Forcing customers on to prepayment has become more common since energy prices started to rocket.

If we were struggling with our bills, suppliers could get a warrant to get inside our home. Or if we have a smart meter they may be able to switch us remotely. 

Some customers said they were shocked and upset to have been switched over without their permission. The practice was then paused for a time over winter.

But the new guidelines outline some situations where suppliers should not fit meters without permission. There are also other situations where energy suppliers are meant to think carefully before making the customer switch.

Check our situation

We should check if we’re in any of these vulnerable situations – and let our supplier know.

  • Aged over 85
  • Anyone with a terminal illness
  • People with chronic conditions like bronchitis, emphysema or sickle cell disease
  • People who need a constant power supply to protect their health
  • Anyone who is not able to top up a prepayment meter

Other conditions mean we might be medium risk. This means suppliers can still force us on to a prepayment meter, but must do extra risk checks before doing so.

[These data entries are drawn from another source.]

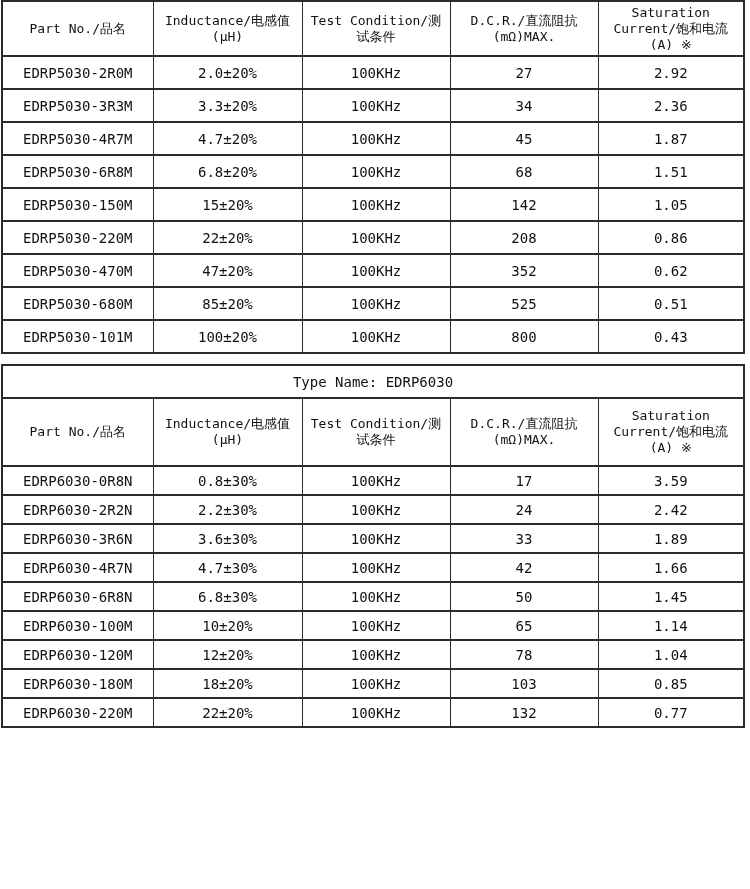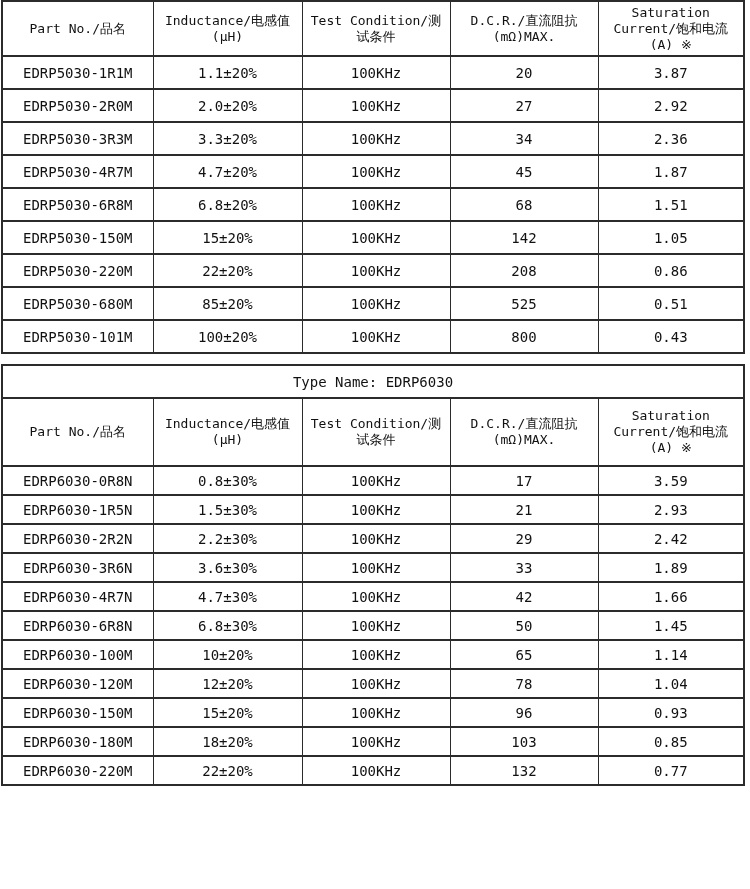--- a/index.html
+++ b/index.html
@@ -81,13 +81,6 @@
     </thead>
     <tbody>
         <tr>
-          <td>EDRP5030-1R1M</td>
-          <td>1.1±20%</td>
-          <td>100KHz</td>
-          <td>20</td>
-          <td>3.87</td>
-        </tr>
-        <tr>
           <td>EDRP5030-2R0M</td>
           <td>2.0±20%</td>
           <td>100KHz</td>

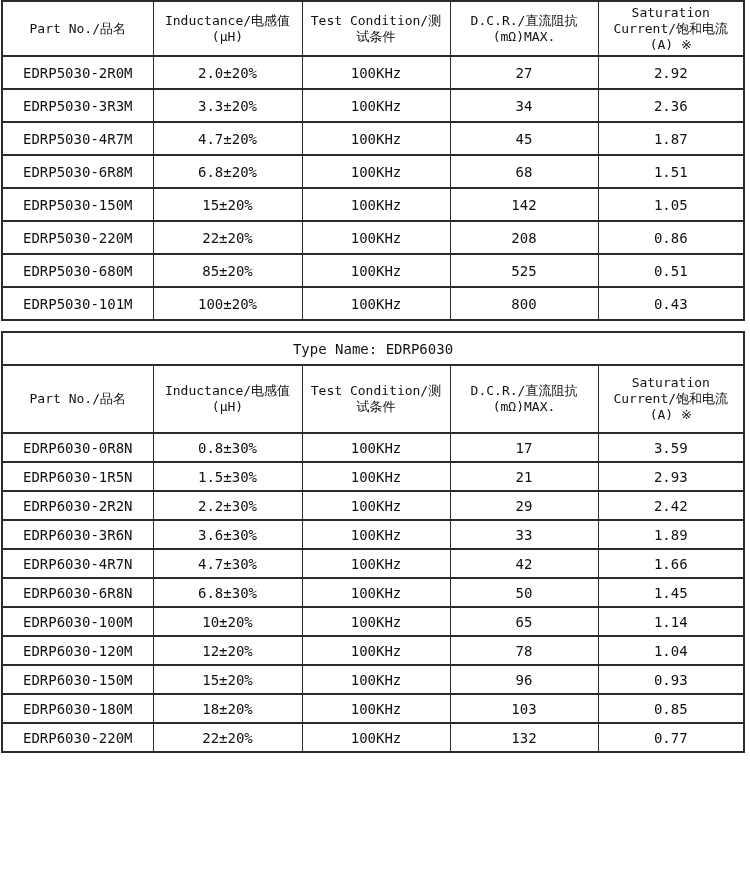--- a/index.html
+++ b/index.html
@@ -123,6 +123,13 @@
           <td>0.86</td>
         </tr>
         <tr>
+          <td>EDRP5030-470M</td>
+          <td>47±20%</td>
+          <td>100KHz</td>
+          <td>352</td>
+          <td>0.62</td>
+        </tr>
+        <tr>
           <td>EDRP5030-680M</td>
           <td>85±20%</td>
           <td>100KHz</td>

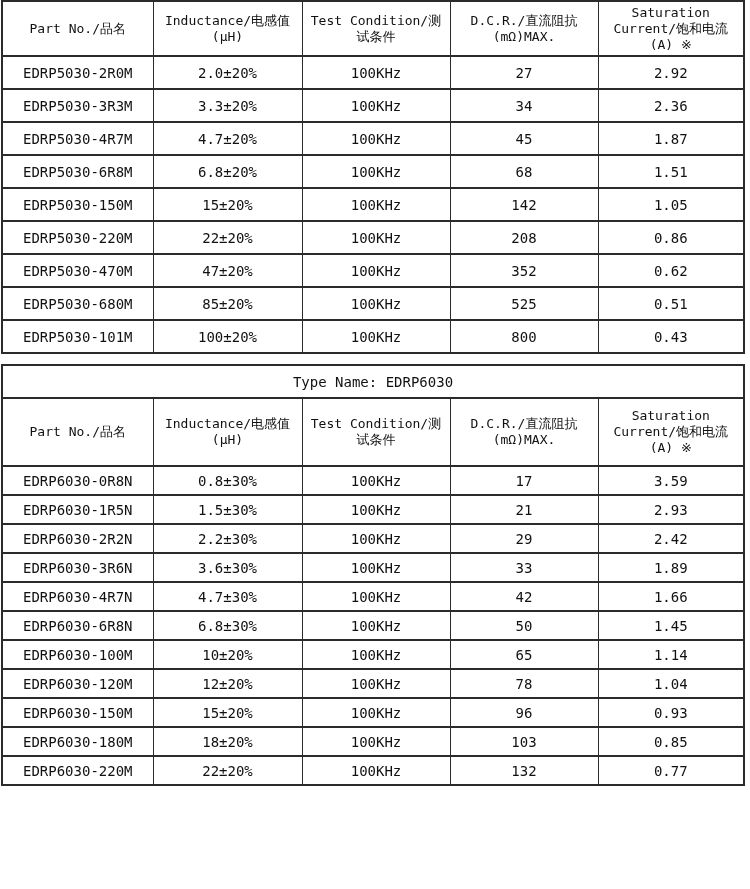--- a/index.html
+++ b/index.html
@@ -190,13 +190,6 @@
           <td>3.59</td>
         </tr>
         <tr>
-          <td>EDRP6030-1R5N</td>
-          <td>1.5±30%</td>
-          <td>100KHz</td>
-          <td>21</td>
-          <td>2.93</td>
-        </tr>
-        <tr>
           <td>EDRP6030-2R2N</td>
           <td>2.2±30%</td>
           <td>100KHz</td>

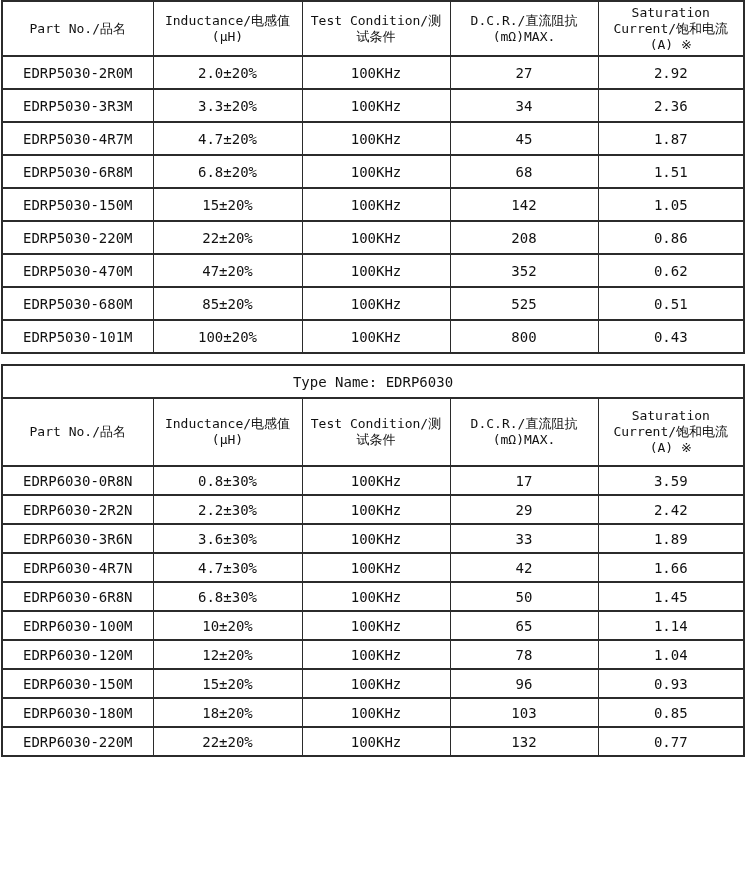--- a/index.html
+++ b/index.html
@@ -193,7 +193,7 @@
           <td>EDRP6030-2R2N</td>
           <td>2.2±30%</td>
           <td>100KHz</td>
-          <td>29</td>
+          <td>24</td>
           <td>2.42</td>
         </tr>
         <tr>

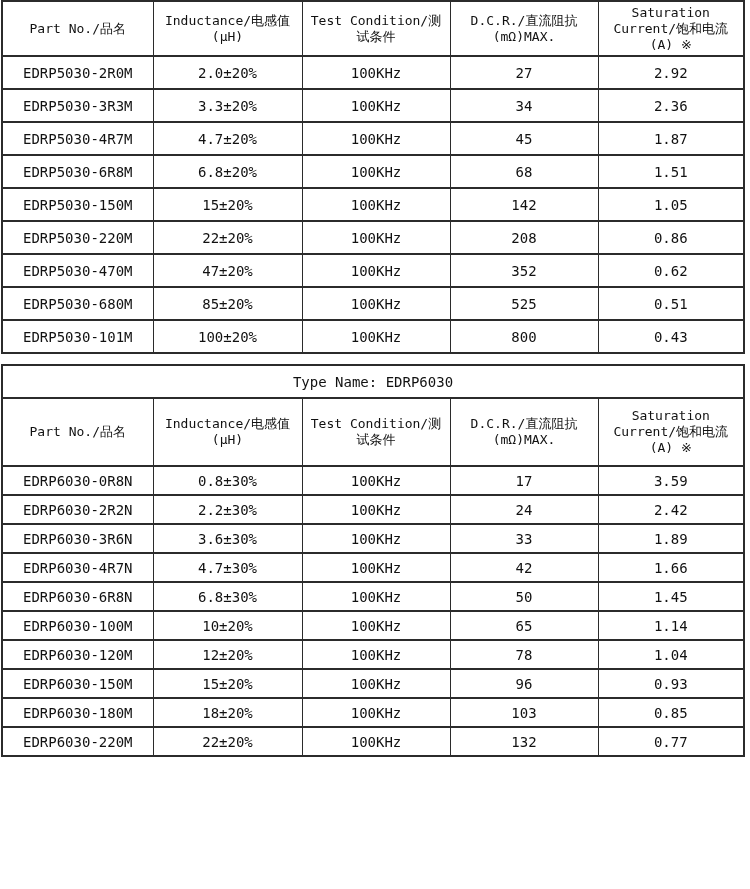--- a/index.html
+++ b/index.html
@@ -232,13 +232,6 @@
           <td>1.04</td>
         </tr>
         <tr>
-          <td>EDRP6030-150M</td>
-          <td>15±20%</td>
-          <td>100KHz</td>
-          <td>96</td>
-          <td>0.93</td>
-        </tr>
-        <tr>
           <td>EDRP6030-180M</td>
           <td>18±20%</td>
           <td>100KHz</td>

  • Aged between 75 and 84
  • Anyone who has a child under 5
  • Pregnant women
  • People with Alzheimer’s disease

But everyone’s situation is different and if we feel we would struggle with a prepayment meter we should explain why to our supplier.

They need this information about us anyway, because it may mean we can be placed on their Priority Services Register. This means we’ll get extra support in a variety of ways, including in an emergency or during a planned power cut.

Other things to know

If we are forced on to a prepayment meter we are entitled to £30 of credit to cut the risk of us losing supply.

And if it happened to us in the past and we feel it was unfair, we can now appeal to our supplier to be switched back. We may also get compensation.

If we’ve paid back what we owe, we can ask that our case is reconsidered. We could then be moved back on to our previous payment method.